Cette lenteur dans la solution d’un problème prouve d’un côté quels obstacles les circonstances mettent à l’exécution de certaines entreprises, et de l’autre combien le Russe a de patience, de ténacité et de suite dans les idées. Trois qualités qui manquent un peu à notre peuple, vous l’avouerez.
Pierre le Grand avait entrevu l’importance qu’aurait pour la Russie une route fluviale, ayant une de ses extrémités à Pétersbourg et l’autre au centre de l’Asie. Il savait qu’autrefois l’Oxus s’était jeté dans la Caspienne, qu’il avait dû se déplacer vers le nord, et qu’à l’ouest de son lit actuel, on avait trouvé la trace d’un lit abandonné. Que l’Oxus reprenne son ancien cours, porte ses eaux à la Caspienne, et voilà la route tracée ; une barque peut traverser tout l’empire sur la Néva et le Volga, puis pénétrer au centre de l’Asie, y porter les produits russes, se charger de ceux du pays, sans compter que, grâce à ce même « chemin marchant », on pourra ravitailler les troupes qui soumettront par les armes des populations turbulentes et assureront les frontières indécises du côté de l’Orient.

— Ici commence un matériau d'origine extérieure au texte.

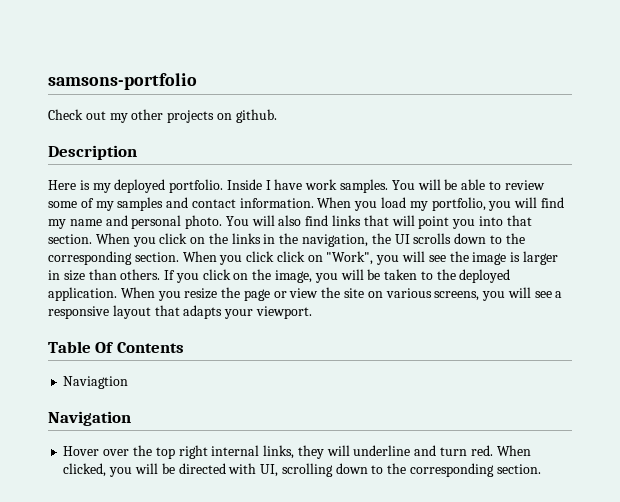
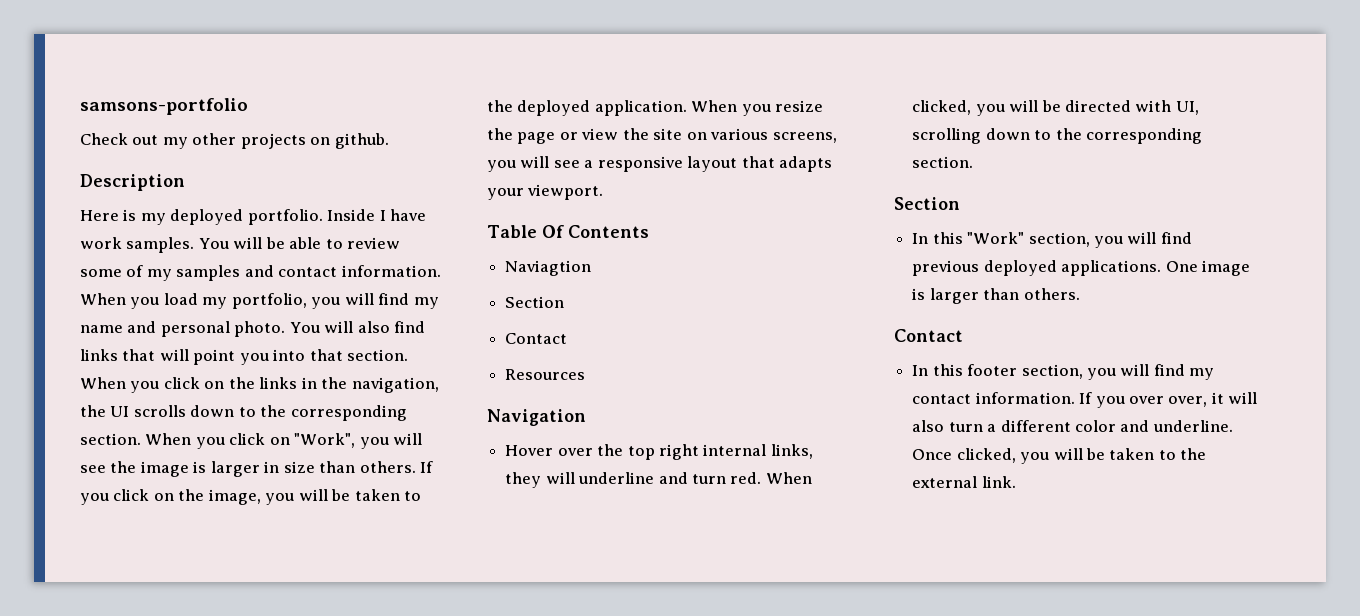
[276,251,305,262] click -> (266, 439) none
(129, 382) none -> [505,296,565,308] [505,333,568,344] [505,369,586,380] // Section // Contact // Resources
(541, 469) none -> [894,197,960,210] [912,232,1192,248] [912,260,1250,276] [912,288,1080,304] [894,329,963,342] [912,364,1215,380] [912,392,1258,408] [912,420,1233,432] [912,448,1207,464] [912,476,1016,488] // Section // In this "Work" section, you will find previous deployed applications. One image is larger than others. // Contact // In this footer section, you will find my contact information. If you over over, it will also turn a different color and underline. Once clicked, you will be taken to the external link.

Telles sont encore à peu près les raisons qui ont décidé le tzar actuel à permettre au général Gloukovskoï d’étudier sur le terrain, avec l’aide d’ingénieurs dirigés par M. Golmstrem, si le cours de l’Amou-Darya peut être changé.
On a donc procédé à un nivellement précis des environs de l’ousboï (l’ancien lit), qui, d’après les dernières indications, partait du lac Sari-Kamouich au nord, et, passant au puits d’Igdi, aboutissait à la mer, près des collines du Balkan.
Les travaux, commencés en 1880, furent interrompus durant la guerre contre les Turkomans, et repris en février 1881.
Au point où les études ont été poussées, on sait que les lacs d’Aral et de Sari-Kamouich ne faisaient qu’un ; que le Sari-Kamouich, présentement réduit à d’infimes proportions, couvrait autrefois une surface ayant une largeur moyenne de quatre-vingts verstes et une longueur maximum de cent cinquante. Tcherechli est dans cet ancien lit, qui est bordé de golfes nombreux.
Non-seulement l’Oxus aurait autrefois débouché dans le Sari-Kamouich, près de Sangi-Baba, où nous avons vu des falaises et des coquillages, mais il aurait passé plus au sud. En somme, il n’y a pas un ancien lit, mais plusieurs.
Pour que l’Amou-Darya pût être amené à la Caspienne en traversant le bassin desséché de Sari-Kamouich, il faudrait d’abord qu’il le remplît, ce qui demanderait environ quarante années. Il importe donc d’éviter cette difficulté, et on ne le pourrait qu’en construisant un canal très-long, qui porterait les eaux assez au sud, et des sommes énormes seraient nécessaires.
Tout cela n’est pas encore nettement établi, mais est probable[47].
[47] Les prévisions de M. Golmstrem ont été confirmées depuis notre passage à Tcherechli.